The term “a priori” in philosophy refers to that which is already known or presupposed before any kind of inquiry has taken place.
This piece organises vocal sounds into a specific trajectory and juxtaposes these sounds with electronically manipulated material and recordings of nature and machinery. I recorded speakers of various languages – Polish (Andrzej Nowicki), Japanese (Andy Tate), Russian (Liz Platova), French (Clare Tattersall), Luo (Beryl Matete), English (myself), Dutch and German (Duncan Nairn). These languages were ‘altered’ during the recording process to accommodate the trajectory (from vowel sounds to whole words to consonant sounds to percussive voice sounds to breath sounds) and thus, while the grammar structures of each language still inform the ‘words’ of its speaker, the original meaning of word-combinations is tainted and often lost.

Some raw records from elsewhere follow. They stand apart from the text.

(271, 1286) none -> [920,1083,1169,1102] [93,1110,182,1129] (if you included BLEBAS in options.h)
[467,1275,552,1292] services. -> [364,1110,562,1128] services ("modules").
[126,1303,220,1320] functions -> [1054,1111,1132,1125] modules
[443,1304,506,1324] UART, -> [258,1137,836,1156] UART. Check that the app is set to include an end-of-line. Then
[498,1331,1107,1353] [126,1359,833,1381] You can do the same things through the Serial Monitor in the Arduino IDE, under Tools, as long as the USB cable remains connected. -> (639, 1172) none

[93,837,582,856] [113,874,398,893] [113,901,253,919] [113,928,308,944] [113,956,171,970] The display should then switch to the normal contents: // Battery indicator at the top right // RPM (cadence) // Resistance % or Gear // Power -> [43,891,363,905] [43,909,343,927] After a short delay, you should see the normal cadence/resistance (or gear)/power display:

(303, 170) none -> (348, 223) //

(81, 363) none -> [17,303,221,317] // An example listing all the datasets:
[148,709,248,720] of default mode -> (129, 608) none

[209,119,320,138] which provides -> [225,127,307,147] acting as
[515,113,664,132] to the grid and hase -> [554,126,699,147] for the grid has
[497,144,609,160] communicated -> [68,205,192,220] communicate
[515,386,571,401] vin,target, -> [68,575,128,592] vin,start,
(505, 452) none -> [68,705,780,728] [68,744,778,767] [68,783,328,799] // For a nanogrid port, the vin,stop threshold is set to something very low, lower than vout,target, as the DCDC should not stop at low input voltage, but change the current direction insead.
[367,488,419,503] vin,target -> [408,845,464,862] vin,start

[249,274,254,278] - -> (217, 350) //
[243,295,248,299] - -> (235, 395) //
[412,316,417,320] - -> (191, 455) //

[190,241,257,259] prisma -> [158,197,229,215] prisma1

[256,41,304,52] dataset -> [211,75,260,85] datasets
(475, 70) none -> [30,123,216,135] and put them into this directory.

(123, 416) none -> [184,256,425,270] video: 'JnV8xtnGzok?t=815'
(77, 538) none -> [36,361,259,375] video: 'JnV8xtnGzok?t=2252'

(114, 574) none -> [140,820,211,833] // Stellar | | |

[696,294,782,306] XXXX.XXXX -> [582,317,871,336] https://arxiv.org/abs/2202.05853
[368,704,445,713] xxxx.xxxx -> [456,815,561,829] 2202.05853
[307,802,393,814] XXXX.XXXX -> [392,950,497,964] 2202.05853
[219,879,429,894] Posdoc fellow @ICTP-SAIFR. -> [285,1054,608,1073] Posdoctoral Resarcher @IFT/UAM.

Much of the electronic sounds were created from these voice recordings. Moreover, a lot of only subtle electronic embellishment was employed at times – an aesthetic decision that ‘holds back’ on many opportunities to modify sounds and thus foregrounds the inverted linguistic function of the spoken languages into a purely aural sensation by presenting the recordings as they are, often without electronic manipulation.
‘Aeolian Harp Sounds’:
In 1999, I designed an Aeolian Harp within a sculpture that would assist the wind flow across the strings, and provide a suitable resonant space in which people could enjoy the sounds. In 2000, I constructed a small working model for display in the Christchurch Botanical Gardens as part of ‘Scape: New Zealand Community Trust Art + Industry’ Urban Arts Biennial 2002.
Aeolian Harps are magical instruments played by the wind. Traditionally, all the strings are tuned to the same pitch, but on this recording the strings have been tuned randomly. The variety of sounds that an Aeolian Harp can produce is astonishing: always ethereal and beautiful. I have been elated with the success of the project and the response from the public. Both the sounds of the harp and the instrument itself seem to have a cognisant persona that has lead me on a spellbinding journey for the last twenty-five years.
Over this time, I have developed the design to include several unique innovations such as bridges that allow the strings to lie perpendicular to the soundboard as opposed to parallel to it. In some ways, I feel that as a composer, this is the first project where I have had some real communication with the community. in other ways, however, I often feel that it is not I doing the communicating: rather it is Gaia or some undefined sentient energy that embodies the earth. All I have done is simply construct a device that ‘unlocks’ these sounds. To me, this is why the sounds have such a magical, even spiritual quality. These sounds are best played softly.